Before you enter into any big data engagement, take inventory of your big data skills. Big data is part of enterprise technology, but how the data is stored, managed, and analyzed requires specialized expertise. Big data skills can be hired, rented, or taught, but before you go looking for expertise, have a clear understand of the big data skills you need, and what big data skills you may already have available.
The market pundits have been predicting a shortage of big data talent for some time. A report issued by Gartner in 2012 predicted that there will 4.4 million IT jobs created worldwide to support big data, including 1.9 million jobs in the United States. McKinsey predicts that big data will be one of the five “game changers” to boost national GDP by 2020, and will represent as much as $325 billion. McKinsey also predicts that by 2018 the United States could face a shortage of 140,000 to 190,000 people with sufficient analytical skills to mine big data, as well as a shortfall of 1.5 million managers with the big data skills to interpret findings to make effective decisions.
So with a shortage of big data skills that only promises to get worse, where are you going to find the big data talent you need? If you can’t hire the talent, you will either have to rent it and pay the consulting fees, or find skilled in-house experts who can adapt their knowledge and acquire big data skills.
What It Takes to Manage Big Data
Big data is a team effort, so big data experts will come from all parts of the company. An interdisciplinary team representing all those who will benefit or be affected by big data will set the scope of the big data project and review data sources and potential outcomes. It will be up to the IT experts, however, to apply the hands-on expertise with data skills will fall into three basic areas: infrastructure, programming, and analytics.
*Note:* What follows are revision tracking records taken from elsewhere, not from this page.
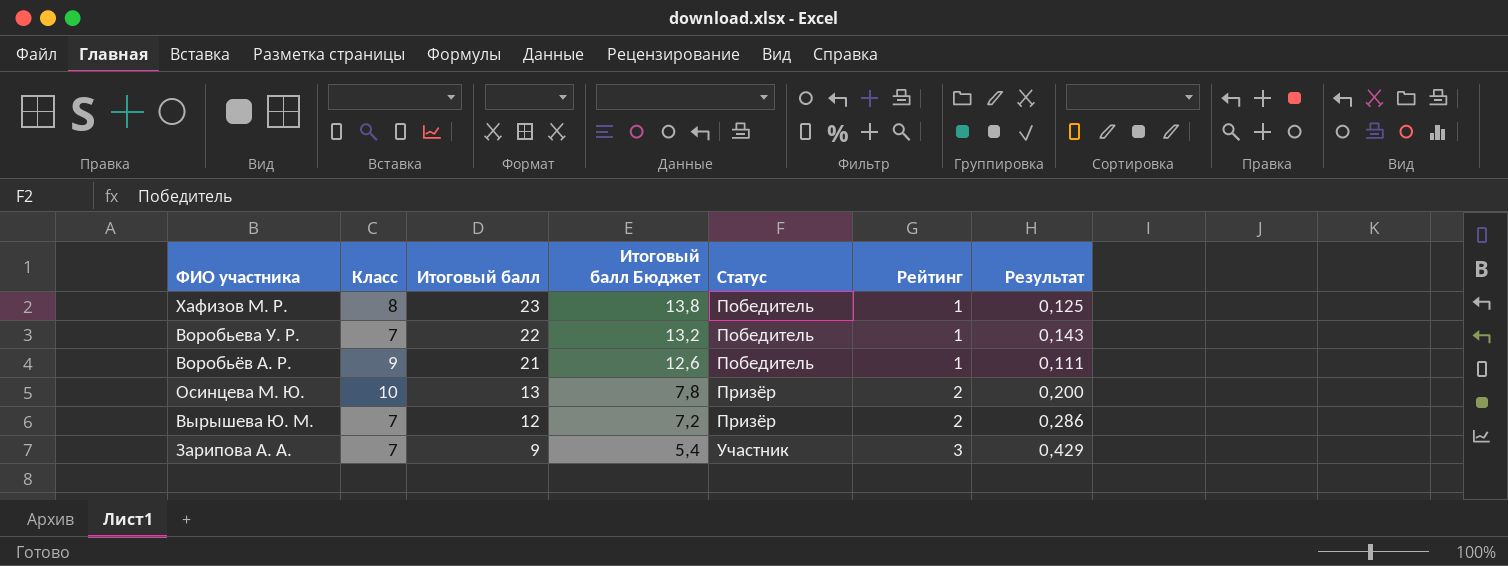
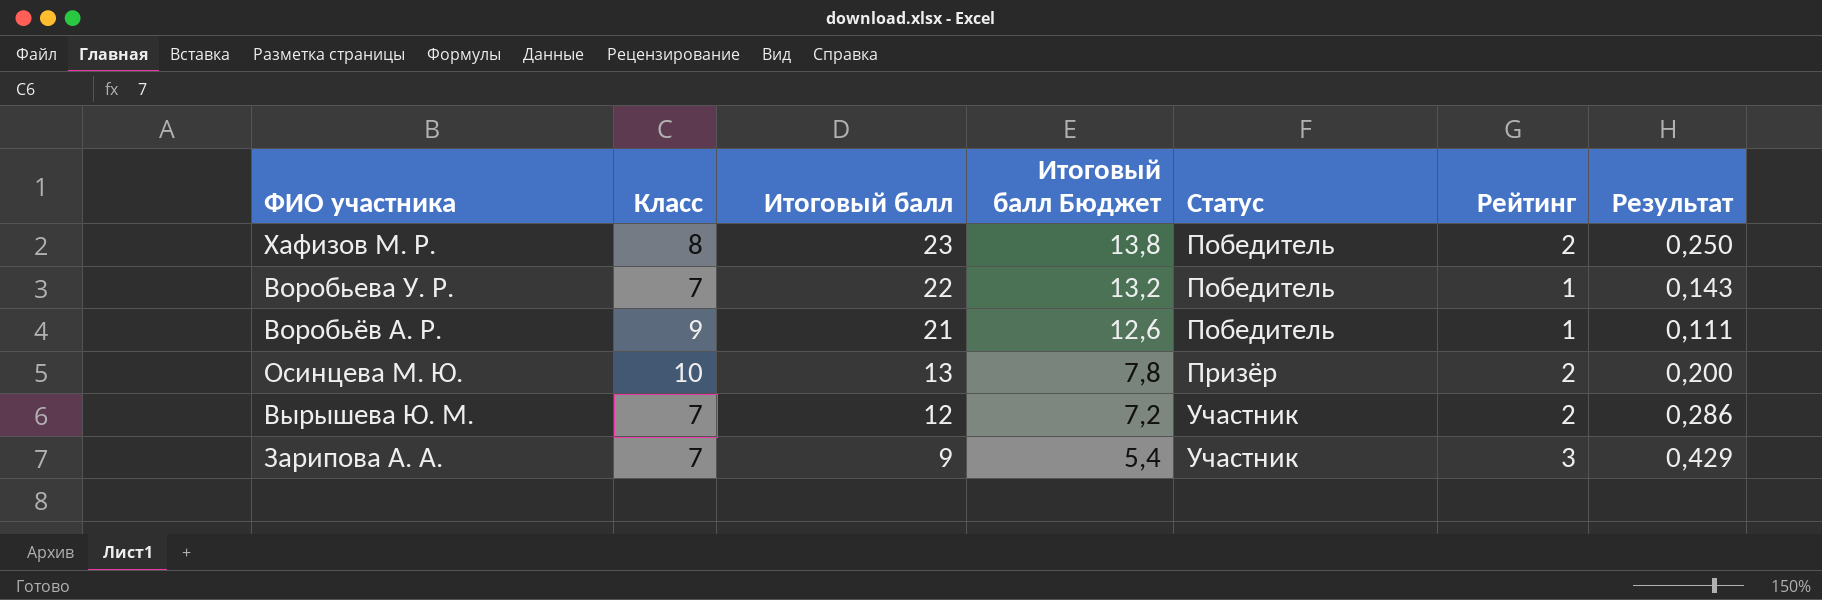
Хафизов М. Р. | Рейтинг: 1 -> 2
Хафизов М. Р. | Результат: 0,125 -> 0,250
Вырышева Ю. М. | Статус: Призёр -> Участник

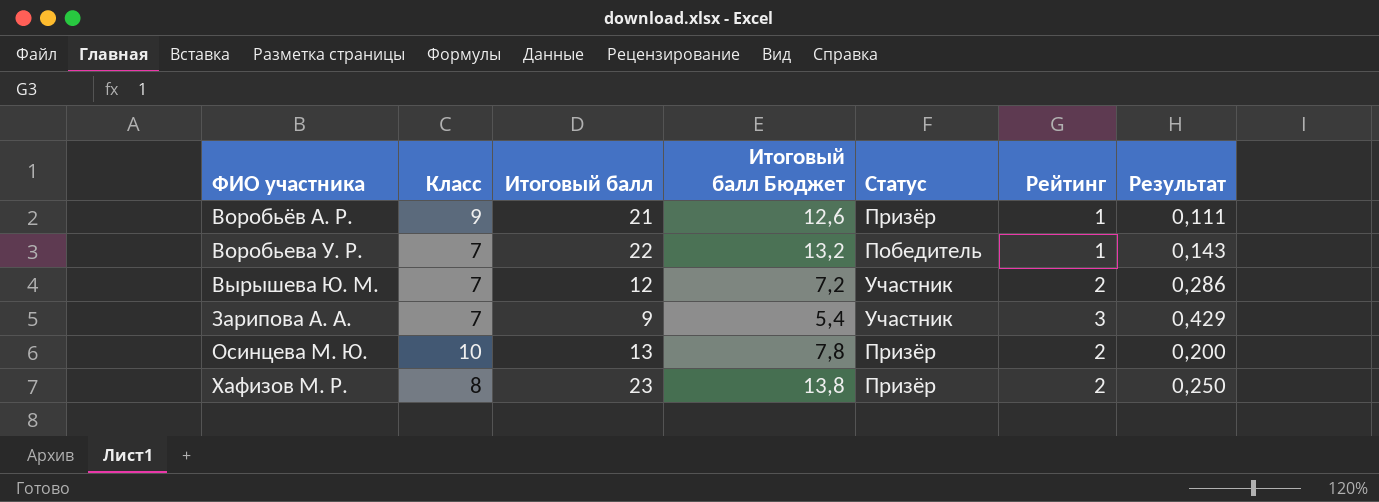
row order: Итоговый балл descending -> ФИО участника ascending
Воробьёв А. Р. | Статус: Победитель -> Призёр
Хафизов М. Р. | Статус: Победитель -> Призёр

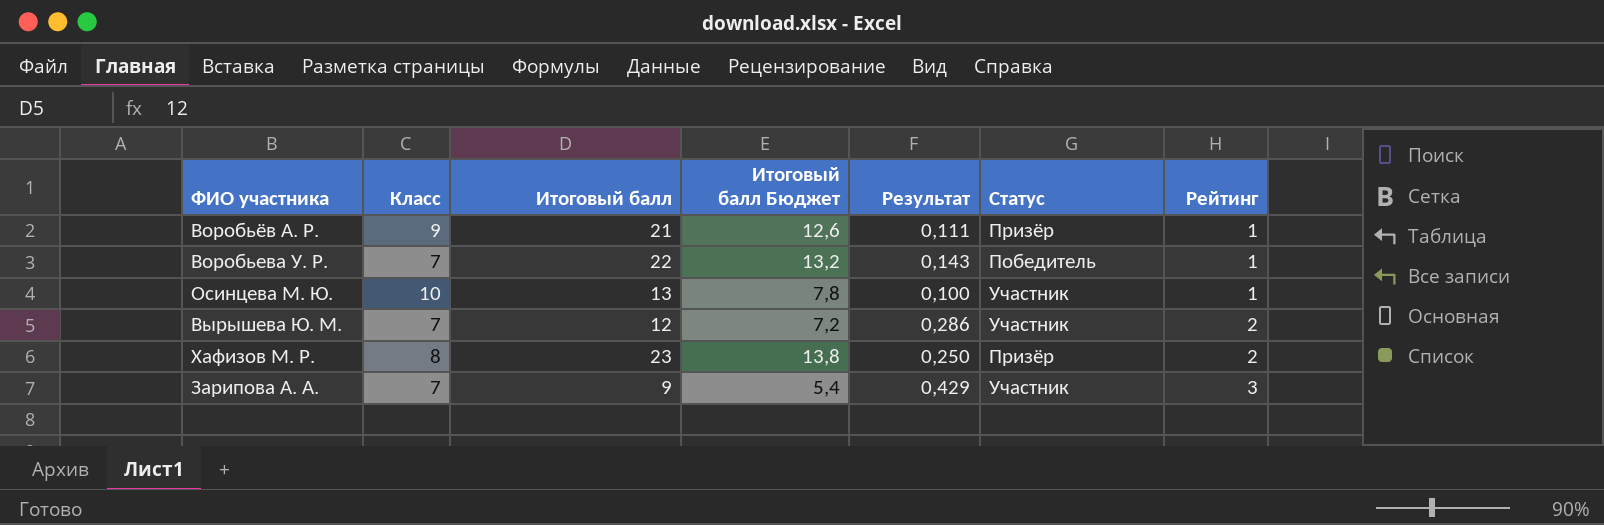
row order: ФИО участника ascending -> Рейтинг ascending
column Результат | position: 7 -> 5
Осинцева М. Ю. | Результат: 0,200 -> 0,100
Осинцева М. Ю. | Статус: Призёр -> Участник
Осинцева М. Ю. | Рейтинг: 2 -> 1

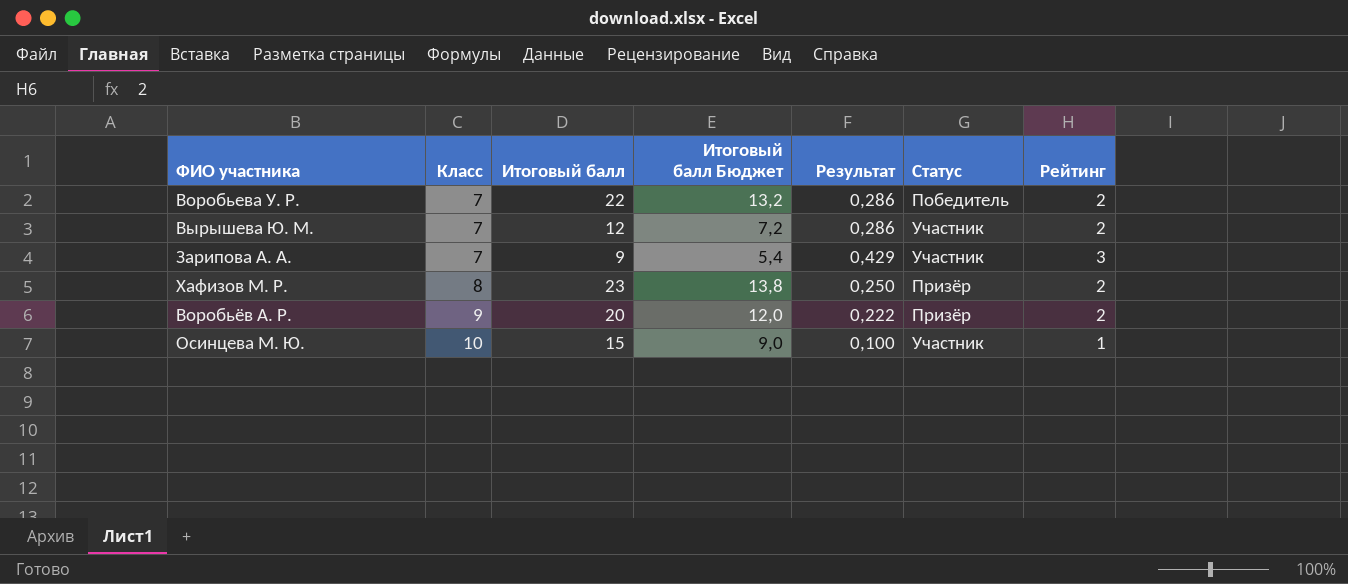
row order: Рейтинг ascending -> Класс ascending
Воробьева У. Р. | Результат: 0,143 -> 0,286
Воробьева У. Р. | Рейтинг: 1 -> 2
Воробьёв А. Р. | Итоговый балл: 21 -> 20
Воробьёв А. Р. | Итоговый балл Бюджет: 12,6 -> 12,0
Воробьёв А. Р. | Результат: 0,111 -> 0,222
Воробьёв А. Р. | Рейтинг: 1 -> 2
Осинцева М. Ю. | Итоговый балл: 13 -> 15
Осинцева М. Ю. | Итоговый балл Бюджет: 7,8 -> 9,0

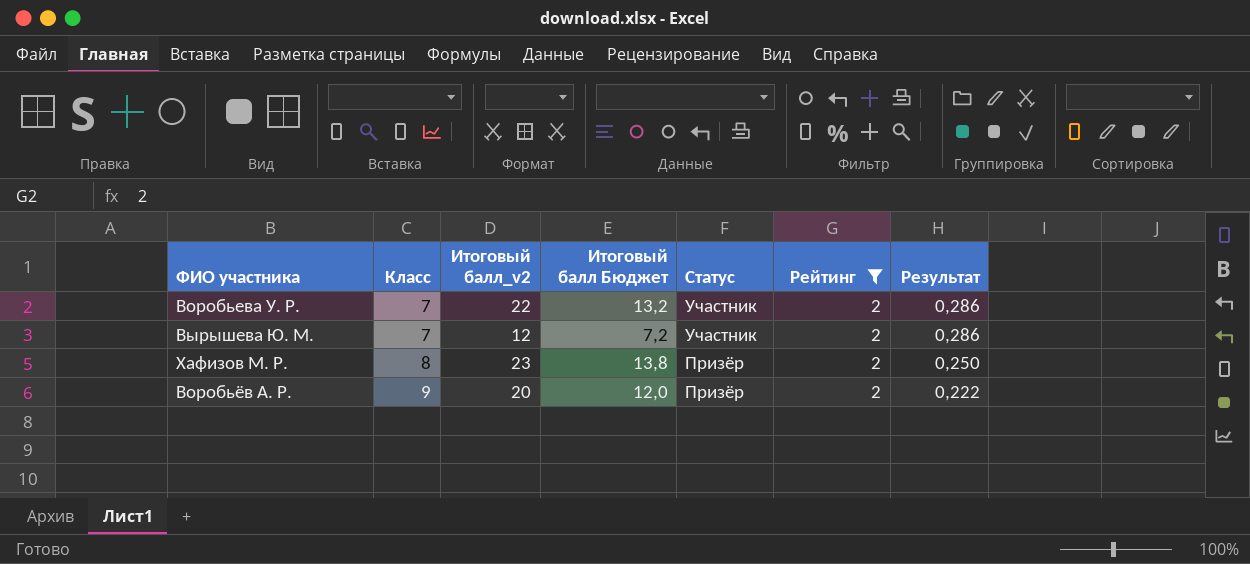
filter: none -> Рейтинг = 2
column name: Итоговый балл -> Итоговый балл_v2
column Результат | position: 5 -> 7
Воробьева У. Р. | Статус: Победитель -> Участник

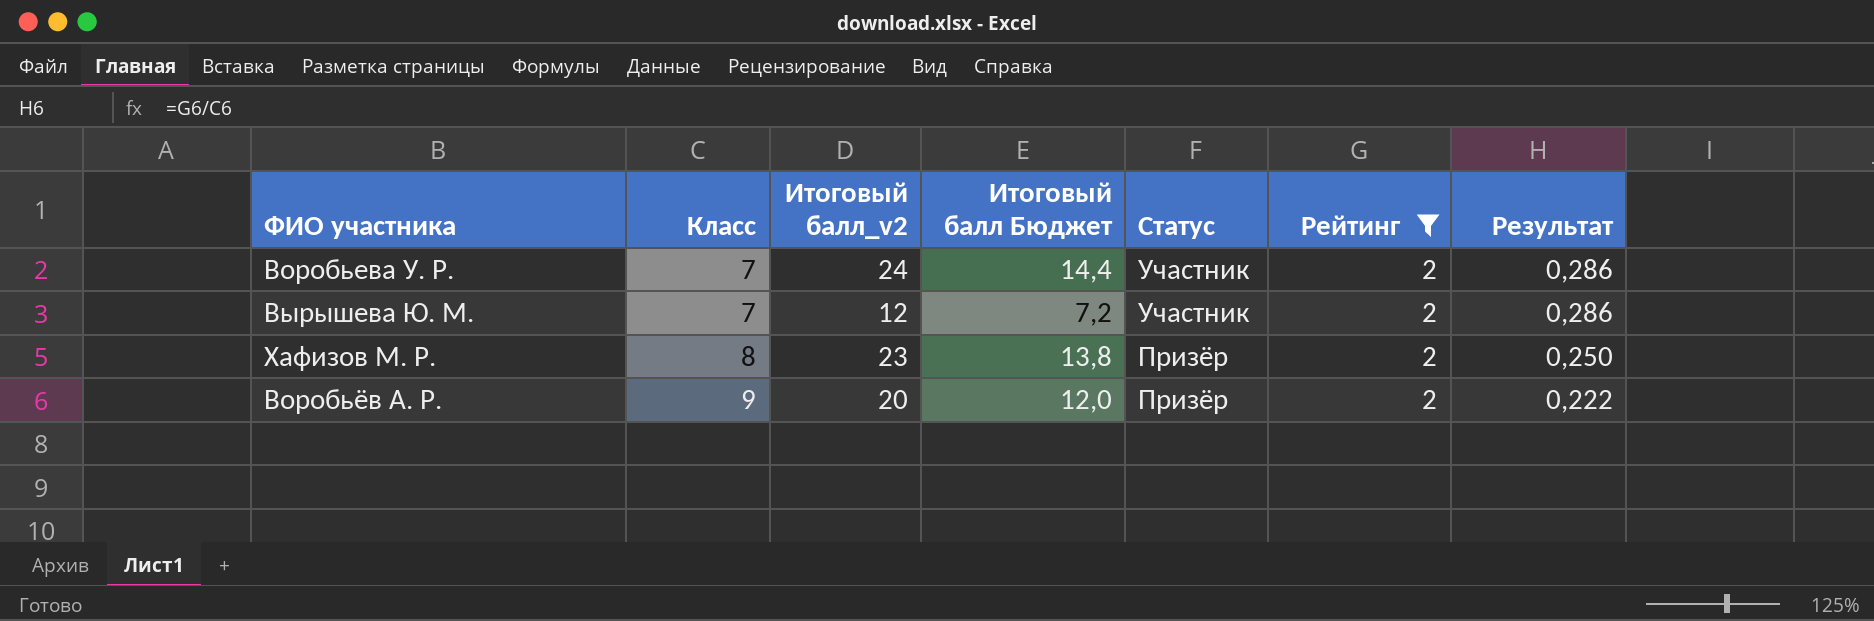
Воробьева У. Р. | Итоговый балл_v2: 22 -> 24
Воробьева У. Р. | Итоговый балл Бюджет: 13,2 -> 14,4

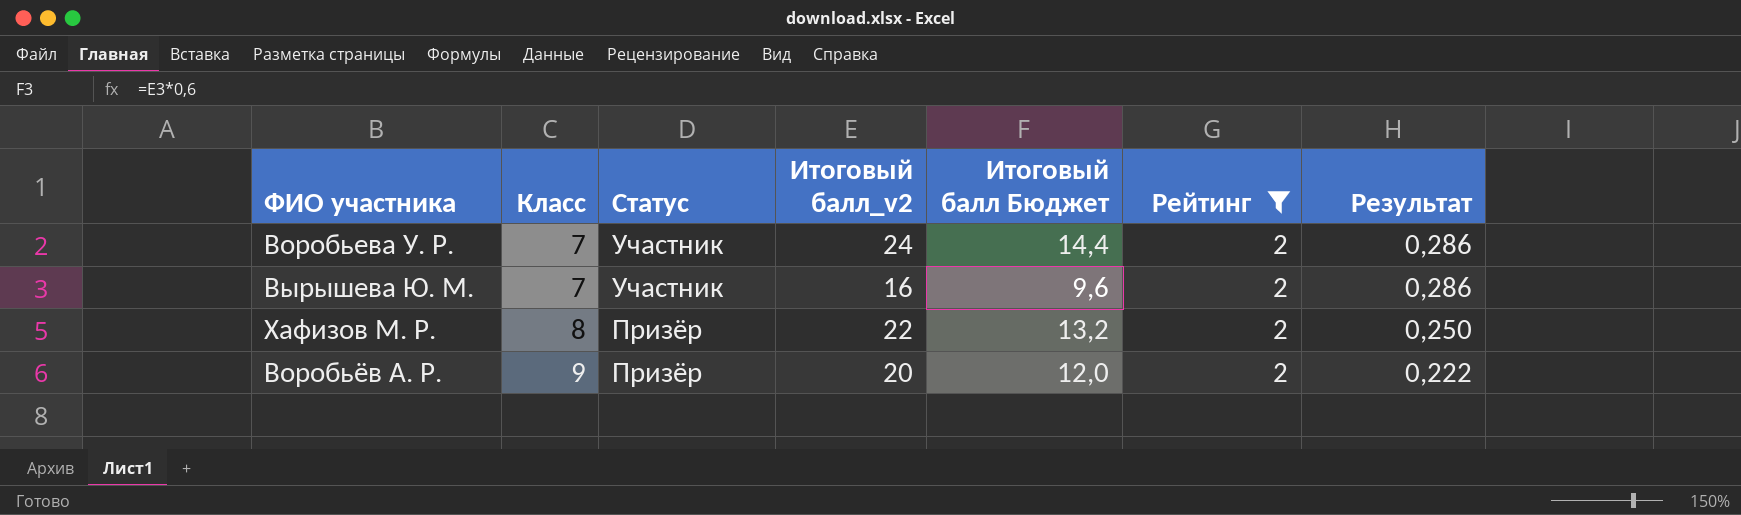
column Статус | position: 5 -> 3
Вырышева Ю. М. | Итоговый балл_v2: 12 -> 16
Вырышева Ю. М. | Итоговый балл Бюджет: 7,2 -> 9,6
Хафизов М. Р. | Итоговый балл_v2: 23 -> 22
Хафизов М. Р. | Итоговый балл Бюджет: 13,8 -> 13,2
The enterprise architects you probably already have on staff can use their understanding of data storage and high-speed data delivery to sharpen their big data skills. To support analytics, you need to develop an enterprise infrastructure that can store massive amounts of data (not just terabytes but petabytes). The storage required for high-speed big data processing isn’t usually network-attached storage (NAS) or storage area networks (SANs) but direct-attached storage (DAS) scattered in clustered computing nodes. Big data systems have to be scalable systems and able to readily add storage, either within the enterprise or in the cloud. It also has to be designed for high-speed I/O processing, parallel processing, virtualization, high throughput, etc.
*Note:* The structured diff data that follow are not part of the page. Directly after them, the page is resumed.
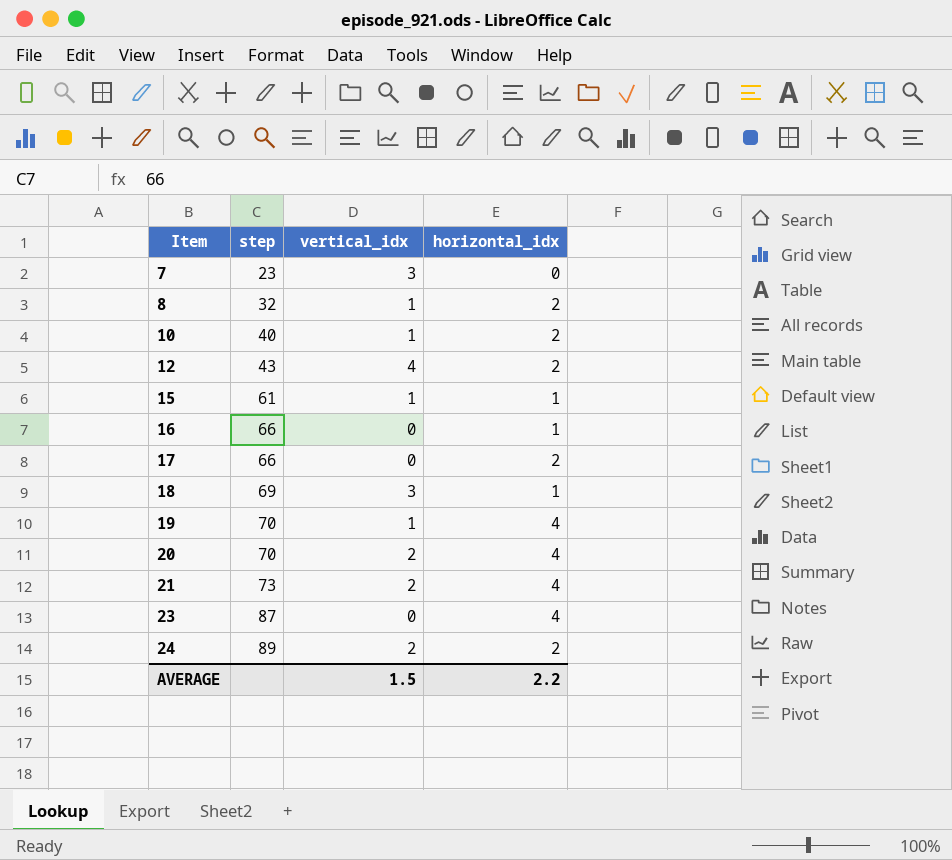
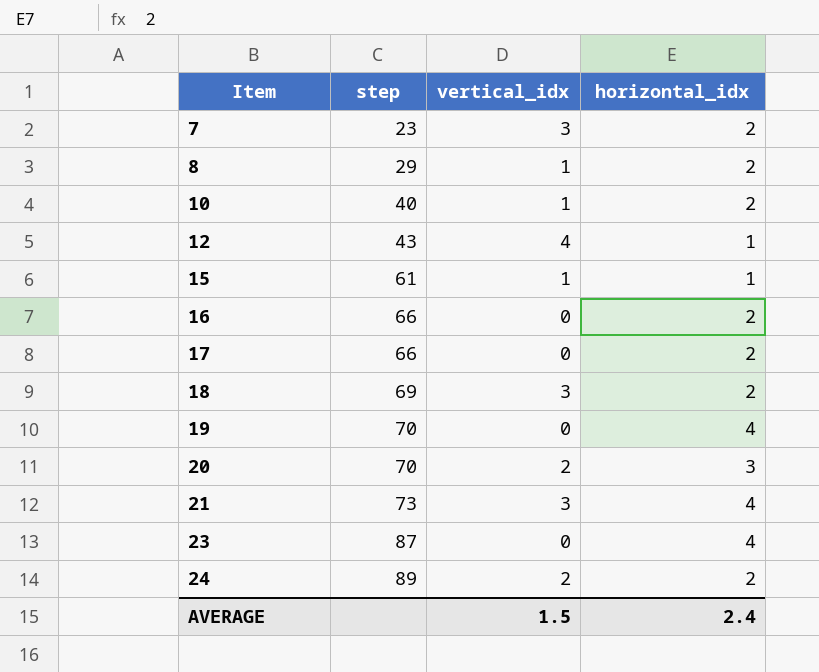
7 | horizontal_idx: 0 -> 2
8 | step: 32 -> 29
12 | horizontal_idx: 2 -> 1
16 | horizontal_idx: 1 -> 2
18 | horizontal_idx: 1 -> 2
19 | vertical_idx: 1 -> 0
20 | horizontal_idx: 4 -> 3
21 | vertical_idx: 2 -> 3
AVERAGE | horizontal_idx: 2.2 -> 2.4

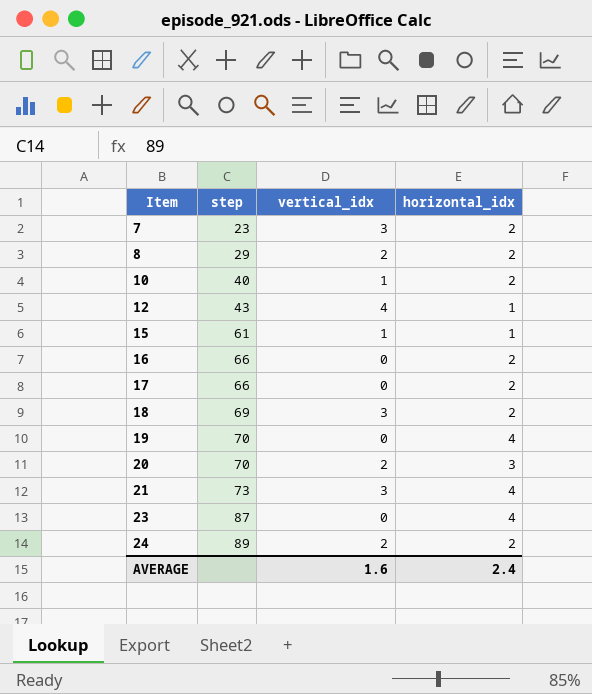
8 | vertical_idx: 1 -> 2
AVERAGE | vertical_idx: 1.5 -> 1.6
The programmers help manage the stored data streams. Although big data is too big to be handled by standard database management systems like DBMS, RDBMS, and ORDBMS, those database programming skills are still useful. The structured data from DBMS and RDBMS databases has to be extracted and tagged for analysis. Unstructured data is also part of the mix. As much as 80 percent of business data is unstructured in the form of word files, spreadsheets, audio, video, and external social media. Database programming skills adapt well to big data NoSQL programming platforms like MongoDb, Cassandra, Solr, Redis, and Neo4j.
Finding Data Scientists
While database programmers can fill some of the gap in converting data for analysis, the big burden is going to fall to the data scientist.
Data science is a relatively new discipline – the term was coined in 2008 by D.J. Patil and Jeff Hammerbacher when they were working for LinkedIn and Facebook. Although there is no degree program or formal training in data science, at least not yet, those with a background in statistics and mathematics are well suited to the discipline.
Data scientists are responsible for building and managing the algorithms that deliver big data insights. Apache Hadoop has become the most common big data framework, and big data scientists are adept at using Hadoop for distributed file processing, as well as using open source tools, cloud computing resources, and data visualization tools. If you can’t find data scientists for these tasks, you can try enlisting programmers with a mathematics background, or statisticians who understand business issues.
Big data management is still a relatively new discipline so big data skills and best practices are still evolving. Many existing IT skills can be readily applied to big data while others will have to be acquired. Have you taken a hard look at your big data staffing needs? How do you plan to fill the gaps?